| DATA FOR ANALYSIS |

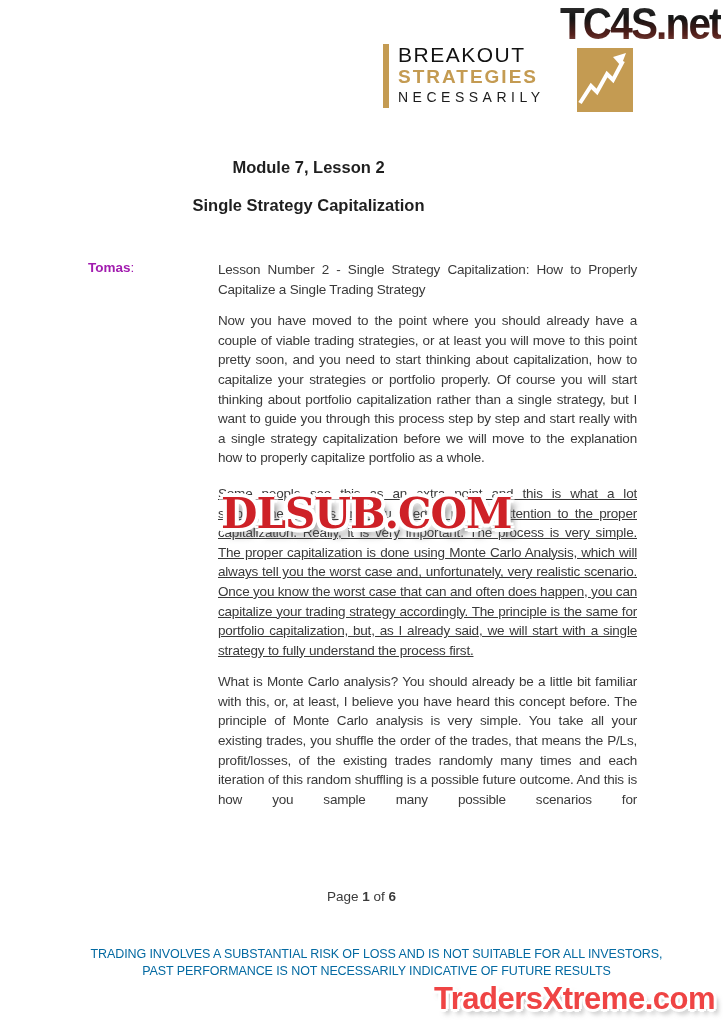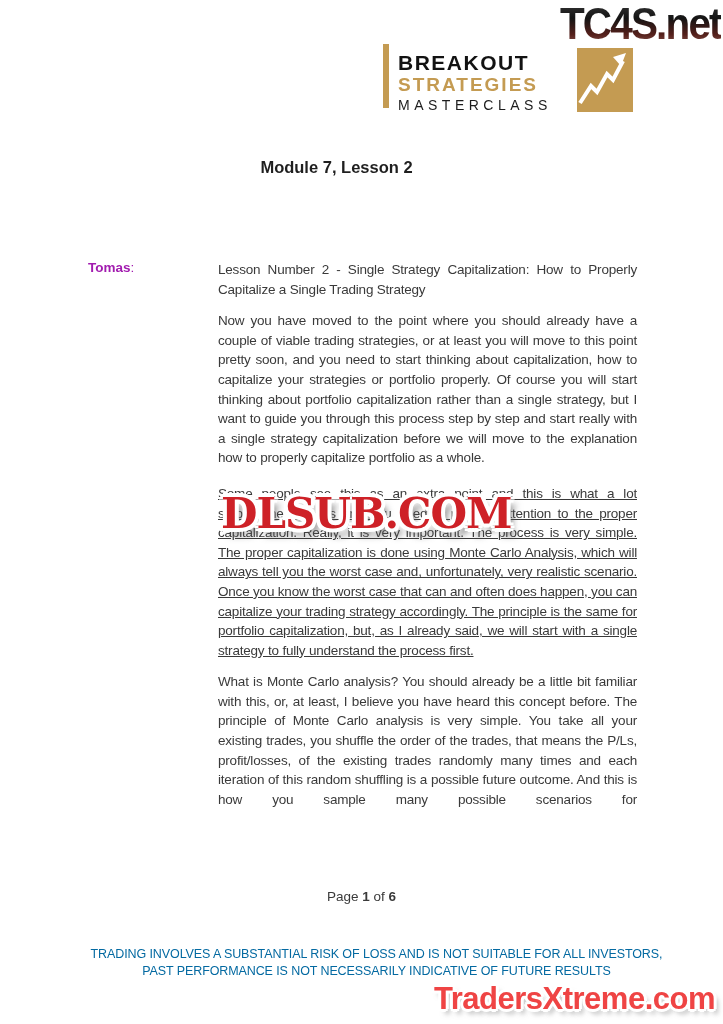--- a/index.html
+++ b/index.html
@@ -38,7 +38,7 @@
   .logo{position:absolute;left:383px;top:43px;height:70px;z-index:2;}
   .logo-bar{position:absolute;left:0;top:1px;width:6px;height:64px;background:#c49b52;}
   .logo-text{position:absolute;left:15px;top:0;white-space:nowrap;}
-  .logo-l1{font-weight:bold;font-size:21px;line-height:23px;letter-spacing:1.5px;color:#121212;margin-top:8px;}
+  .logo-l1{font-weight:normal;font-size:21px;line-height:23px;letter-spacing:1.5px;color:#121212;}
   .logo-l2{font-weight:bold;font-size:19px;line-height:22px;letter-spacing:2px;color:#c49b52;}
   .logo-l3{font-size:14px;line-height:19px;letter-spacing:4.5px;color:#1c1c1c;}
   .logo-icon{position:absolute;left:194px;top:5px;width:56px;height:64px;background:#c49b52;}

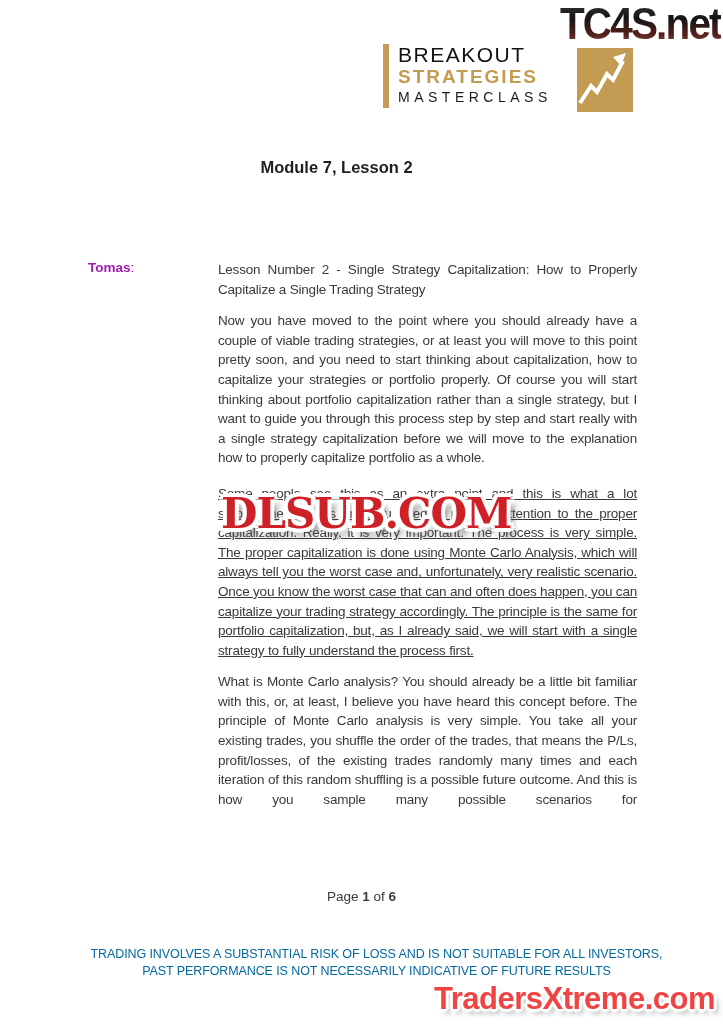--- a/index.html
+++ b/index.html
@@ -88,7 +88,7 @@
     <div class="logo-text">
       <div class="logo-l1">BREAKOUT</div>
       <div class="logo-l2">STRATEGIES</div>
-      <div class="logo-l3">MASTERCLASS</div>
+      <div class="logo-l3">NECESSARILY</div>
     </div>
     <div class="logo-icon">
       <svg width="56" height="64" viewBox="0 0 56 64">

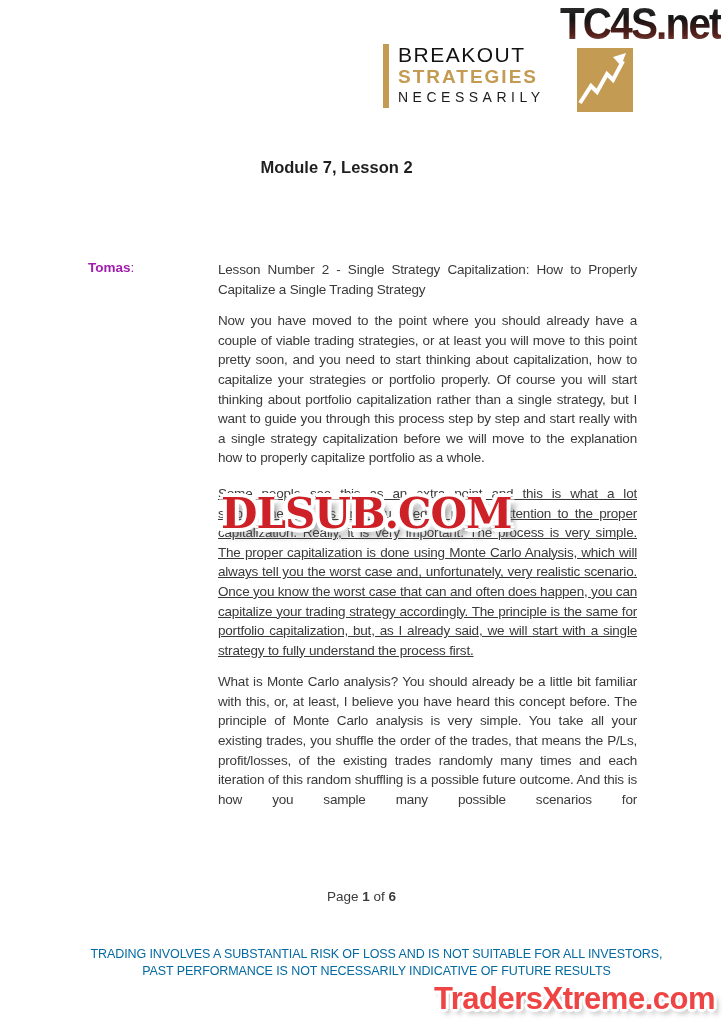--- a/index.html
+++ b/index.html
@@ -47,7 +47,7 @@
   
   .title-module,.title-lesson{
     position:absolute;left:0;width:617px;text-align:center;
-    font-weight:bold;font-size:16.5px;color:#1f1f1f;margin-left:28px;
+    font-weight:bold;font-size:16.5px;color:#1f1f1f;
   }
   .title-module{top:158px;}
   .title-lesson{top:196px;}

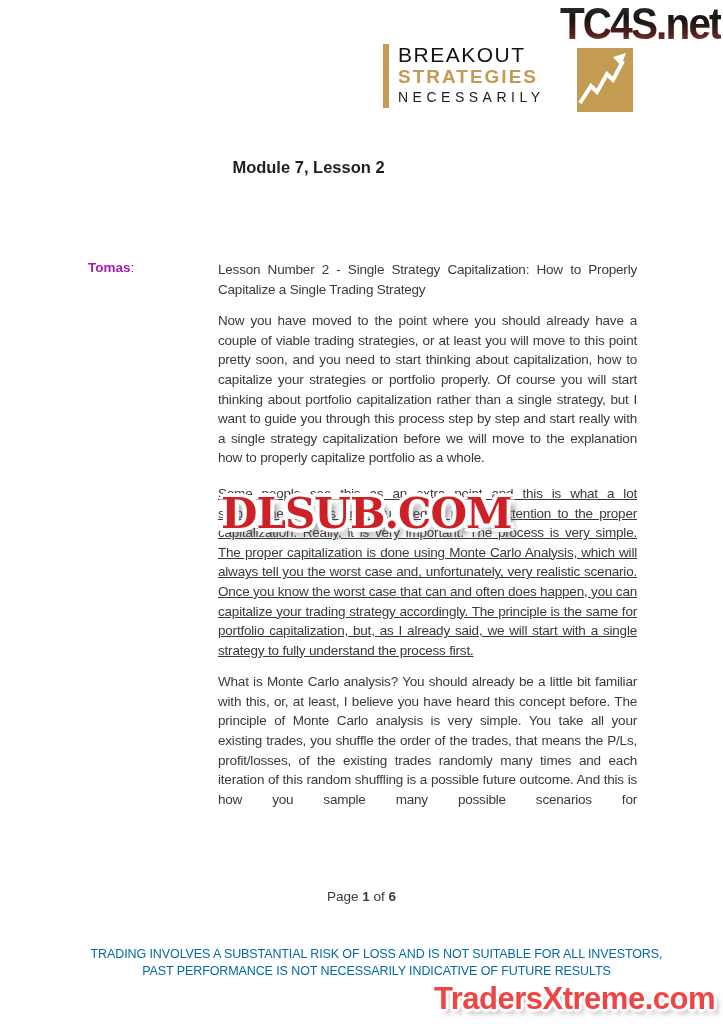--- a/index.html
+++ b/index.html
@@ -99,6 +99,7 @@
   </div>
 
   <div class="title-module">Module 7, Lesson 2</div>
+  <div class="title-lesson">Single Strategy Capitalization</div>
 
   <div class="transcript">
     <div class="speaker"><b>Tomas</b><span>:</span></div>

| THE TASK |
Return the listing above unchanged, apart from dropping its pictures.

| RESPONSE TO THE EXERCISE |
--- a/index.html
+++ b/index.html
@@ -38,7 +38,7 @@
   .logo{position:absolute;left:383px;top:43px;height:70px;z-index:2;}
   .logo-bar{position:absolute;left:0;top:1px;width:6px;height:64px;background:#c49b52;}
   .logo-text{position:absolute;left:15px;top:0;white-space:nowrap;}
-  .logo-l1{font-weight:bold;font-size:21px;line-height:23px;letter-spacing:1.5px;color:#121212;margin-top:8px;}
+  .logo-l1{font-weight:normal;font-size:21px;line-height:23px;letter-spacing:1.5px;color:#121212;}
   .logo-l2{font-weight:bold;font-size:19px;line-height:22px;letter-spacing:2px;color:#c49b52;}
   .logo-l3{font-size:14px;line-height:19px;letter-spacing:4.5px;color:#1c1c1c;}
   .logo-icon{position:absolute;left:194px;top:5px;width:56px;height:64px;background:#c49b52;}

--- a/index.html
+++ b/index.html
@@ -88,7 +88,7 @@
     <div class="logo-text">
       <div class="logo-l1">BREAKOUT</div>
       <div class="logo-l2">STRATEGIES</div>
-      <div class="logo-l3">MASTERCLASS</div>
+      <div class="logo-l3">NECESSARILY</div>
     </div>
     <div class="logo-icon">
       <svg width="56" height="64" viewBox="0 0 56 64">

--- a/index.html
+++ b/index.html
@@ -47,7 +47,7 @@
   
   .title-module,.title-lesson{
     position:absolute;left:0;width:617px;text-align:center;
-    font-weight:bold;font-size:16.5px;color:#1f1f1f;margin-left:28px;
+    font-weight:bold;font-size:16.5px;color:#1f1f1f;
   }
   .title-module{top:158px;}
   .title-lesson{top:196px;}

--- a/index.html
+++ b/index.html
@@ -99,6 +99,7 @@
   </div>
 
   <div class="title-module">Module 7, Lesson 2</div>
+  <div class="title-lesson">Single Strategy Capitalization</div>
 
   <div class="transcript">
     <div class="speaker"><b>Tomas</b><span>:</span></div>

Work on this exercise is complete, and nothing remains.